A view across a Bangkok riverside neighborhood at golden hour
Charoenkrung at sunset. The kind of neighborhood people end up renting in.

If you’re reading this, you’ve probably been to Thailand once or twice and walked away thinking some version of “we could live here.” Lots of people do. Several of our friends have. We’ve come close to making the move ourselves a few times and decided to keep doing the long-stay version instead. This guide is the running notes of what I know, who I’d talk to, and what I’d think hard about first.

I’m not an immigration lawyer or a tax advisor. I’m a Canadian who runs a remote business, brings the family to Thailand three or four times a year, and has watched a half-dozen friends do the actual relocation. The system is more navigable than it looks from the outside and harder than it looks from a beach in Phuket. The right service providers make most of it routine.

This guide targets three audiences:

  • Families with school-age kids, looking at one to three years in Bangkok or Chiang Mai.
  • Retirees over 50, looking at the Retirement (O-A) visa or the LTR Wealthy Pensioner track.
  • Well-off middle-aged professionals who can qualify for the Long-Term Resident (LTR) visa, the 10-year visa Thailand introduced in 2022 specifically to attract this audience.

If that’s you, keep reading. Service provider section is at the bottom.

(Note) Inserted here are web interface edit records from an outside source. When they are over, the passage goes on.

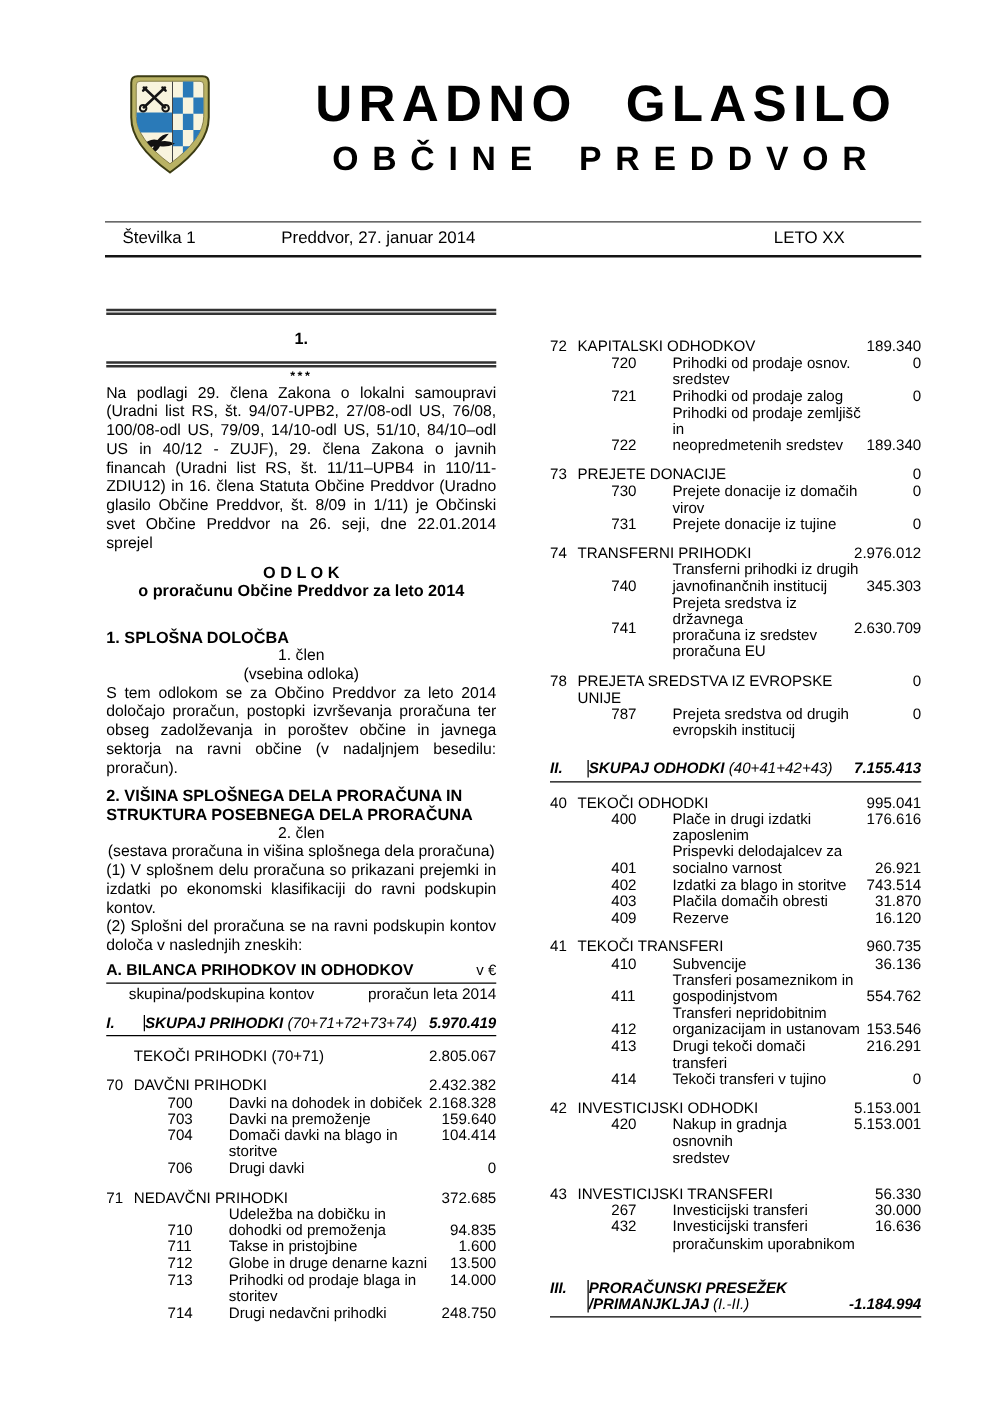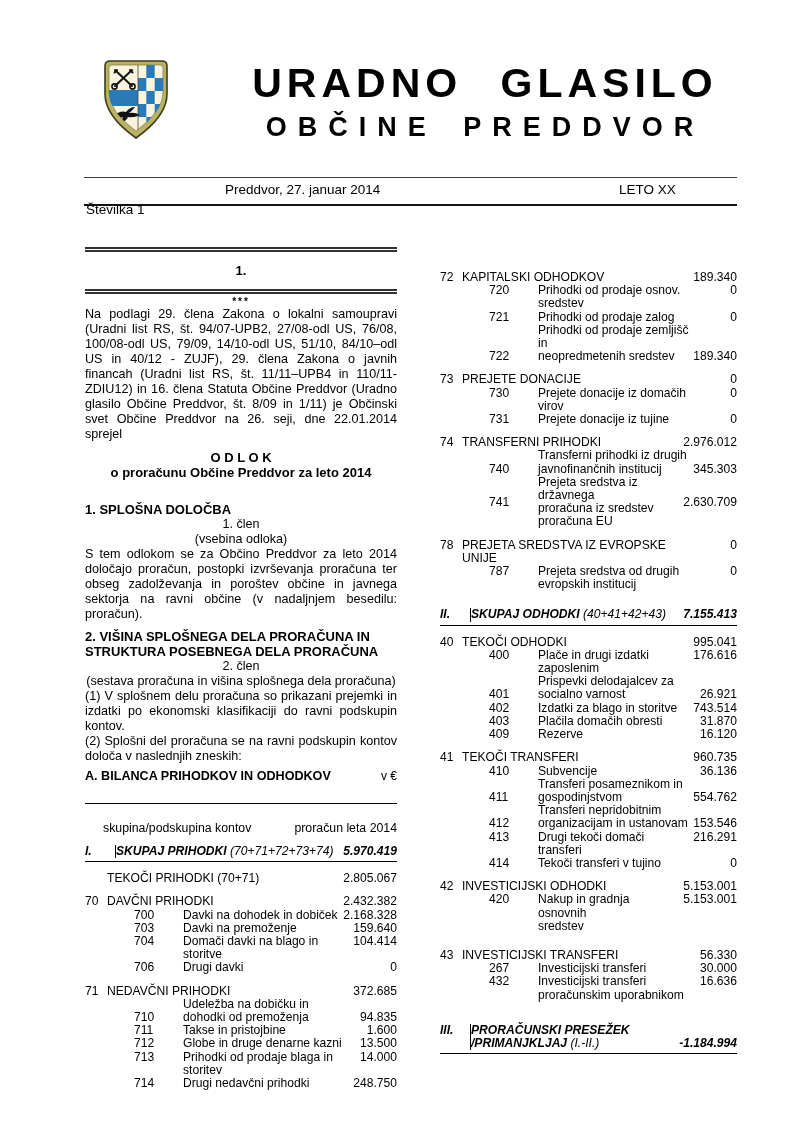--- a/index.html
+++ b/index.html
@@ -12,39 +12,39 @@
   .coat { position:absolute; left:101px; top:59px; width:70px; height:83px; }
   .mast-title { position:absolute; left:230px; top:63px; width:510px; text-align:center; }
   .title1 { font-size:41px; font-weight:bold; letter-spacing:5px; word-spacing:22px; line-height:41px; white-space:nowrap; }
   .title2 { font-size:27px; font-weight:bold; letter-spacing:11px; word-spacing:8px; line-height:27px; margin-top:10px; white-space:nowrap;text-align:center; }
   .mast-band {
     position:absolute; left:84px; top:177px; width:653px; height:26px;
     border-top:1.6px solid #3a3a3a; border-bottom:2.8px solid #141414;
     font-size:13.5px;
   }
   .mast-band span { position:absolute; top:4px; white-space:nowrap; }
-  .issue { left:2px;margin-top:20px; } .pdate { left:141px; } .year  { left:535px; }
+  .issue { left:14px; } .pdate { left:141px; } .year  { left:535px; }
   
   .col-left  { position:absolute; left:85px;  top:247px; width:312px; font-size:12.6px; line-height:15px; }
   .col-right { position:absolute; left:440px; top:262px; width:297px; }
   .rule-double { border-top:5px double #333; height:0; }
   .art-num { text-align:center; font-weight:bold; font-size:13px; margin-top:11px; line-height:15px; }
   .stars { text-align:center; font-size:10px; font-weight:bold; letter-spacing:2px; line-height:10px; margin-top:3px; }
   p.just { text-align:justify; margin:0; }
   .center { text-align:center; }
   .bold { font-weight:bold; }
   .nowrap { white-space:nowrap; }
   .h13 { font-size:13px; line-height:15px; } .mt6{margin-top:6px} .mt7{margin-top:7px} .mt8{margin-top:8px}
   .mt11{margin-top:11px} .mt22{margin-top:22px}
   
   .tbl-head { display:flex; justify-content:space-between; align-items:flex-end;
-    border-bottom:1.7px solid #000; padding-bottom:19px; margin-top:5px; font-size:12.6px;gap:24px; }
+    border-bottom:1.7px solid #000; padding-bottom:2px; margin-top:5px; font-size:12.6px;gap:24px; }
   .tbl-head .t { font-weight:bold; }
   .tbl-head .cur { font-size:12px; }
-  .tbl-sub { display:flex; justify-content:space-between; font-size:12.3px; padding-left:18px; margin-top:17px; }
+  .tbl-sub { display:flex; justify-content:space-between; font-size:12.3px; padding-left:18px; margin-top:1px; }
   .rows { margin-top:9px; font-size:12.1px; line-height:13.2px; }
   .trow { display:flex; align-items:flex-start; }
   .trow.va-bottom { align-items:flex-end; }
   .trow.va-middle { align-items:center; }
   .trow .num  { flex:0 0 auto; width:22px; }
   .trow.total .num { width:30px; border-right:1px solid #000; align-self:stretch; }
   .trow.detail { padding-left:27px; }
   .trow .code { flex:0 0 auto; width:49px; }
   .trow .label { flex:1 1 auto; }
   .trow .value { flex:0 0 auto; text-align:right; margin-left:4px; }

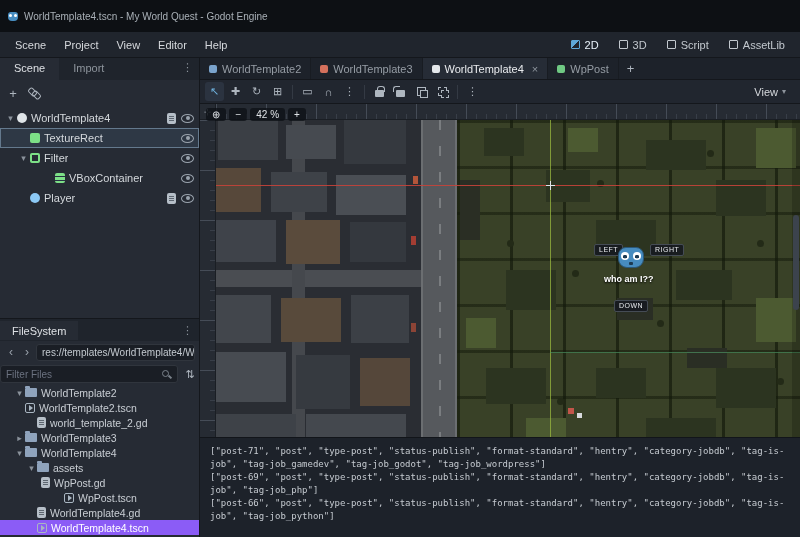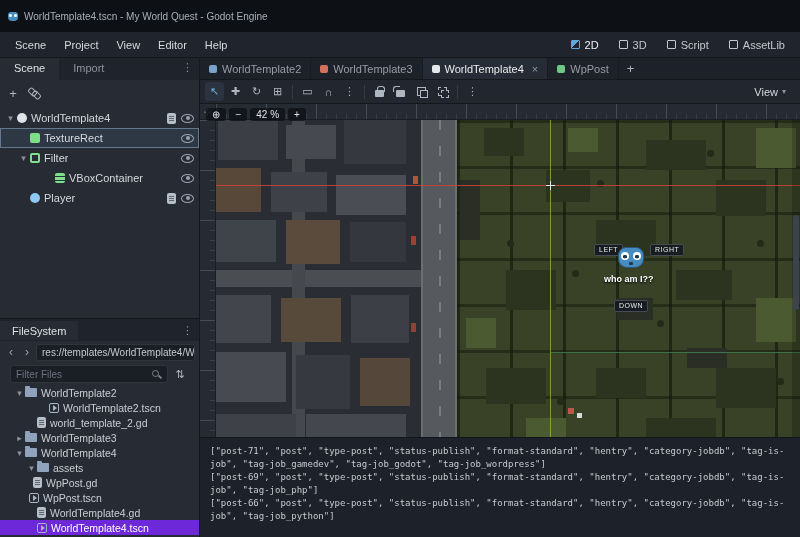--- a/index.html
+++ b/index.html
@@ -77,25 +77,25 @@
   .ic-ungroup { width:9px; height:9px; border:1px dashed #aeb6bf; position:relative; }
   .ic-ungroup::after { content:''; position:absolute; right:-3px; bottom:-3px; width:6px; height:6px; border:1px dashed #aeb6bf; background:#21262f; }
 
   
   .fs-section { height:219px; flex:0 0 219px; border-top:1px solid #14171c; display:flex; flex-direction:column; }
   .fs-header { height:22px; background:#1f242c; display:flex; align-items:center; flex:0 0 auto; }
   .fs-header .dock-tab { padding:4px 12px 3px; }
   .fs-nav { height:22px; display:flex; align-items:center; gap:2px; padding:0 4px; flex:0 0 auto; }
   .nav-arrow { width:14px; text-align:center; color:#9aa2ab; font-size:12px; }
   .fs-path { flex:1; height:17px; background:#1a1e25; border-radius:3px; padding:0 5px; font-size:10px; color:#c3c9cf; border:1px solid #30353d; white-space:nowrap; overflow:hidden; display:flex; align-items:center; }
-  .fs-filter-row { height:22px; display:flex; align-items:center; gap:3px; padding:0 10px; flex:0 0 auto; }
+  .fs-filter-row { height:22px; display:flex; align-items:center; gap:3px; padding:0 0; flex:0 0 auto; }
   .fs-list { flex:1; overflow:hidden; }
   .fs-row { height:15px; display:flex; align-items:center; font-size:10.5px; color:#c9ced4; padding-right:4px; }
   .fs-row .expander { width:11px; flex:0 0 11px; }
-  .fs-row.selected { background:#6d28d9; color:#ffffff; }
+  .fs-row.selected { background:#8b5cf6; color:#ffffff; }
   .fs-row .row-label { margin-left:4px; }
 
   
   .main { flex:1; display:flex; flex-direction:column; min-width:0; }
   .scene-tabs { height:22px; background:#1d222a; border-bottom:1px solid #14171c; display:flex; align-items:stretch; flex:0 0 auto; }
   .scene-tab { display:flex; align-items:center; gap:5px; padding:0 9px; color:#969da5; border-right:1px solid #181c22; }
   .scene-tab.active { background:#262c36; color:#e9ebee; }
   .tab-dot { width:8px; height:8px; border-radius:2px; }
   .tab-close { color:#8d949c; margin-left:3px; font-size:11px; }
   .tab-add { display:flex; align-items:center; padding:0 8px; color:#aeb6bf; font-size:13px; }
@@ -268,21 +268,21 @@
             <span class="ic-search"></span>
           </div>
           <div class="tool-btn">⇅</div>
         </div>
         <div class="fs-list" id="fs-list">
             <div class="fs-row" style="padding-left: 14px;">
               <span class="expander">▾</span>
               <span class="ic-folder"></span>
               <span class="row-label">WorldTemplate2</span>
             </div>
-            <div class="fs-row" style="padding-left: 38px;">
+            <div class="fs-row" style="padding-left: 14px;">
               <span class="expander"></span>
               <span class="ic-scene"></span>
               <span class="row-label">WorldTemplate2.tscn</span>
             </div>
             <div class="fs-row" style="padding-left: 26px;">
               <span class="expander"></span>
               <span class="ic-script"></span>
               <span class="row-label">world_template_2.gd</span>
             </div>
             <div class="fs-row" style="padding-left: 14px;">
@@ -293,26 +293,26 @@
             <div class="fs-row" style="padding-left: 14px;">
               <span class="expander">▾</span>
               <span class="ic-folder"></span>
               <span class="row-label">WorldTemplate4</span>
             </div>
             <div class="fs-row" style="padding-left: 26px;">
               <span class="expander">▾</span>
               <span class="ic-folder"></span>
               <span class="row-label">assets</span>
             </div>
-            <div class="fs-row" style="padding-left: 22px;">
+            <div class="fs-row" style="padding-left: 30px;">
               <span class="expander"></span>
               <span class="ic-script"></span>
               <span class="row-label">WpPost.gd</span>
             </div>
-            <div class="fs-row" style="padding-left: 18px;">
+            <div class="fs-row" style="padding-left: 53px;">
               <span class="expander"></span>
               <span class="ic-scene"></span>
               <span class="row-label">WpPost.tscn</span>
             </div>
             <div class="fs-row" style="padding-left: 26px;">
               <span class="expander"></span>
               <span class="ic-script"></span>
               <span class="row-label">WorldTemplate4.gd</span>
             </div>
             <div class="fs-row selected" style="padding-left: 26px;">

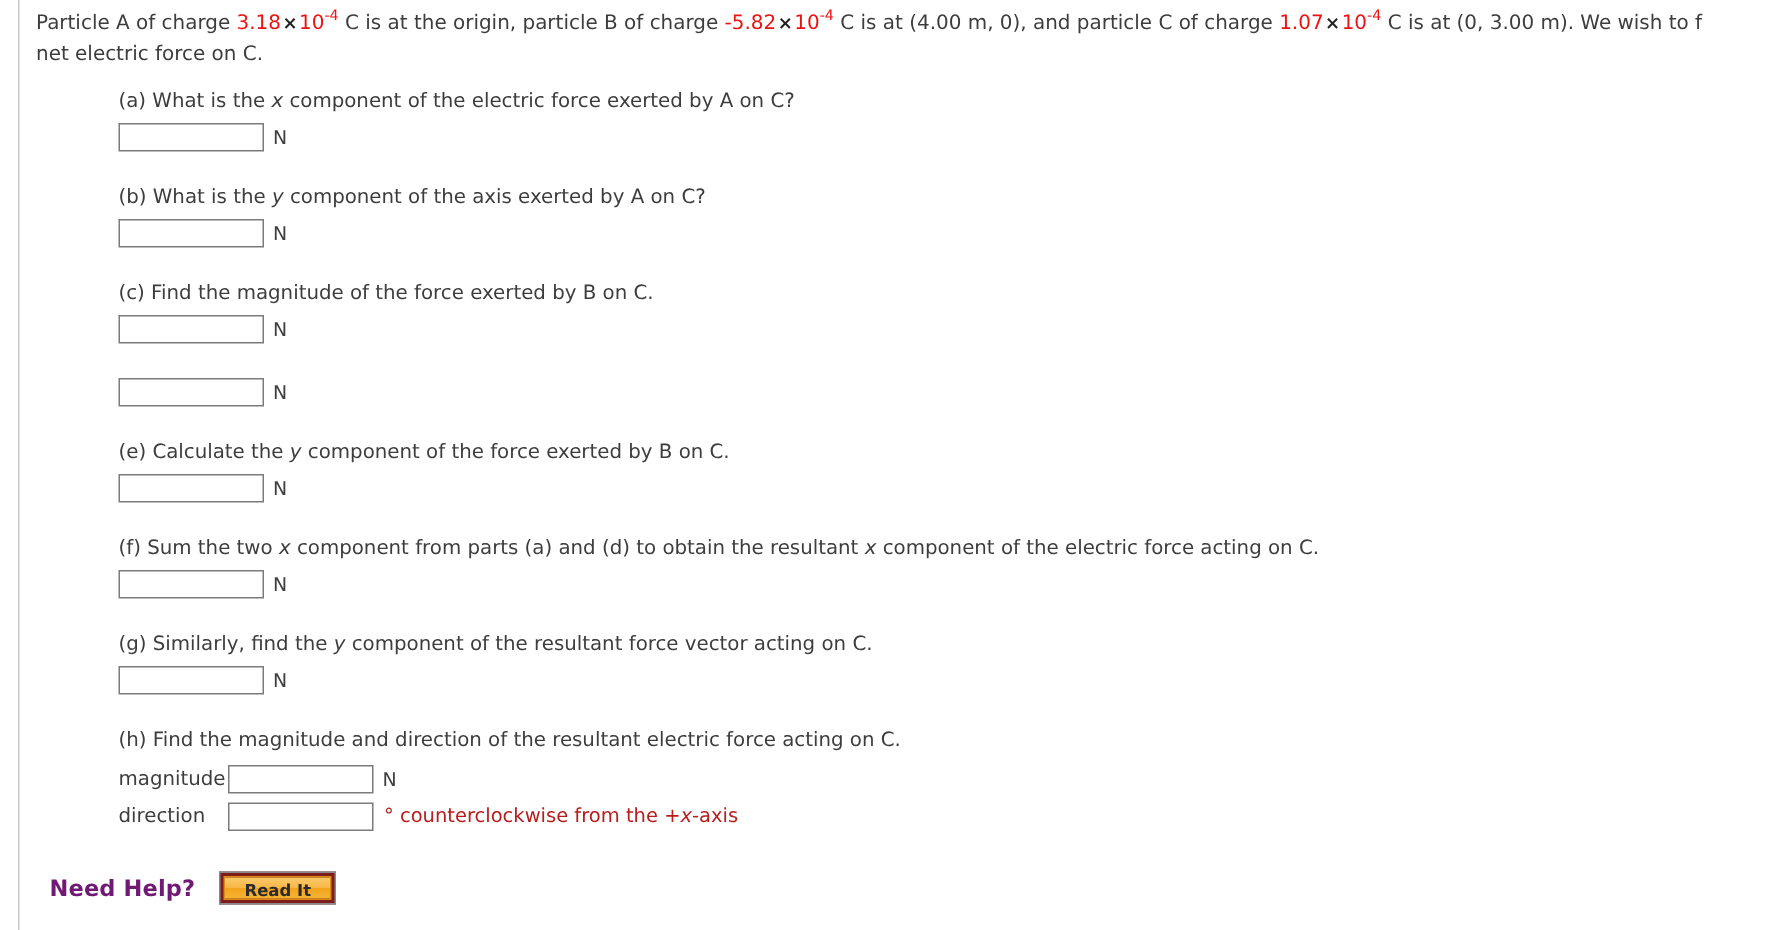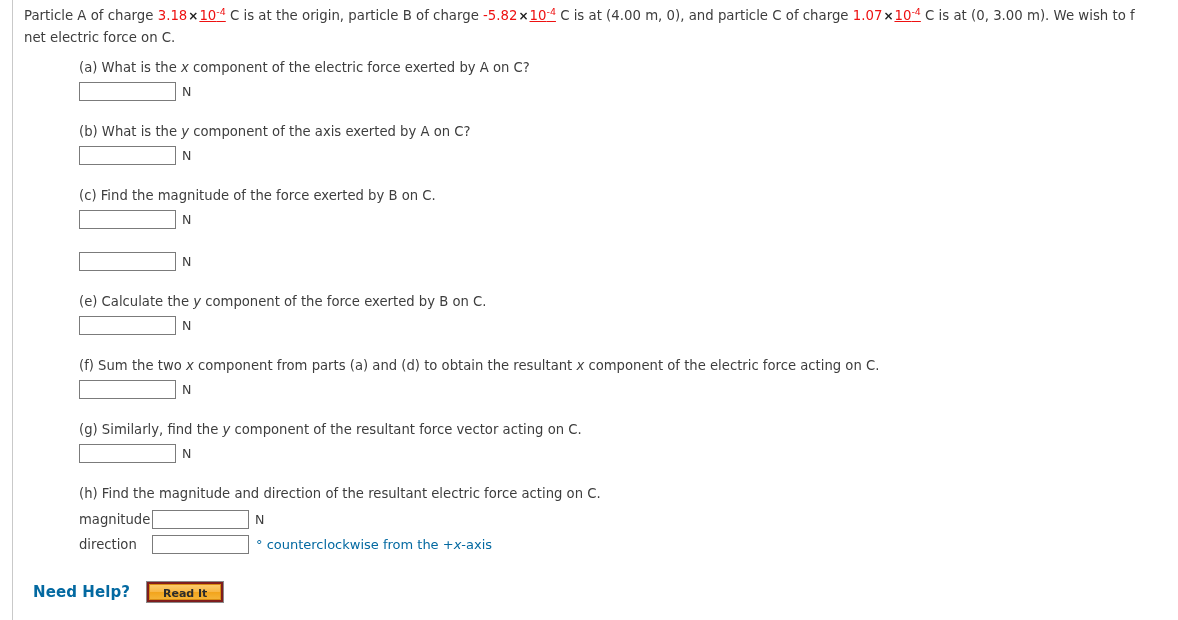--- a/index.html
+++ b/index.html
@@ -47,21 +47,21 @@
   }
   .stem .ln2 { display: block; }
 
   .num { color: #ee1111; }
   .times {
     color: #222222;
     font-weight: bold;
     font-size: 12px;
     padding: 0 1px;
   }
-  .pow { color: #ee1111; text-decoration: underline; }
+  .pow { color: #ee1111; }
   .pow sup {
     font-size: 9.5px;
     vertical-align: super;
     line-height: 0;
   }
 
   
   .parts {
     position: absolute;
     left: 79px;
@@ -110,36 +110,36 @@
     height: 25px;
   }
   .h-label {
     font-size: 13.2px;
     color: #3d3d3d;
     width: 73px;
     flex: 0 0 73px;
   }
   .h-row .unit-deg {
     font-size: 13px;
-    color: #0369a1;
+    color: #b91c1c;
     margin-left: 7px;
     white-space: nowrap;
   }
   .h-row .unit-deg i { font-style: italic; }
 
   
   .needhelp {
     position: absolute;
     left: 33px;
     top: 581px;
     display: flex;
     align-items: center;
   }
   .needhelp-label {
-    color: #0369a1;
+    color: #701a75;
     font-weight: bold;
     font-size: 15px;
     letter-spacing: 0.1px;
   }
   .readit-wrap {
     margin-left: 16px;
     border: 1px solid #8a8a8a;
     padding: 2px;
     background: #7f1d1d;
     display: inline-block;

My Thailand Relocation Guide

Practical living


Visas

The Thai visa system has more options than people expect, and the right one depends on your situation more than your nationality. The main paths for the audience of this guide:

  • Long-Term Resident (LTR) visa – the standout option since 2022. 10 years, multiple-entry, no 90-day reporting, fast-track immigration lane, and a 17% flat tax for high-skill workers. Requires either high net worth, a high-paying remote job, or a substantial pension. The four LTR categories are Wealthy Global Citizens, Wealthy Pensioners, Work-from-Thailand Professionals, and Highly-Skilled Professionals. If you can qualify, this is the visa to get.
  • Thailand Privilege (formerly Elite) Visa – paid 5, 10, 15, or 20-year visas with various tiers ($25k to $150k+). Convenient but expensive. Good fit if you don’t qualify for LTR and want to skip ongoing paperwork.
  • Non-Immigrant O-A (Retirement) Visa – the classic retirement visa for over-50s. One year at a time, renewable, requires 800k baht in a Thai bank or 65k baht/month income. Cheap and reliable.
  • Non-Immigrant O (Marriage) Visa – if you’re married to a Thai citizen, simpler and cheaper than O-A.
  • DTV (Destination Thailand Visa) – introduced 2024, 5-year multiple-entry for remote workers and “soft power” professionals. 180-day stays per entry, no income tax exposure if structured right. Good fit for digital nomads who don’t qualify for LTR.
  • Education (ED) Visa – language school or graduate program. Decent fit for under-30s.
  • Smart Visa – tech-startup focused, narrow eligibility.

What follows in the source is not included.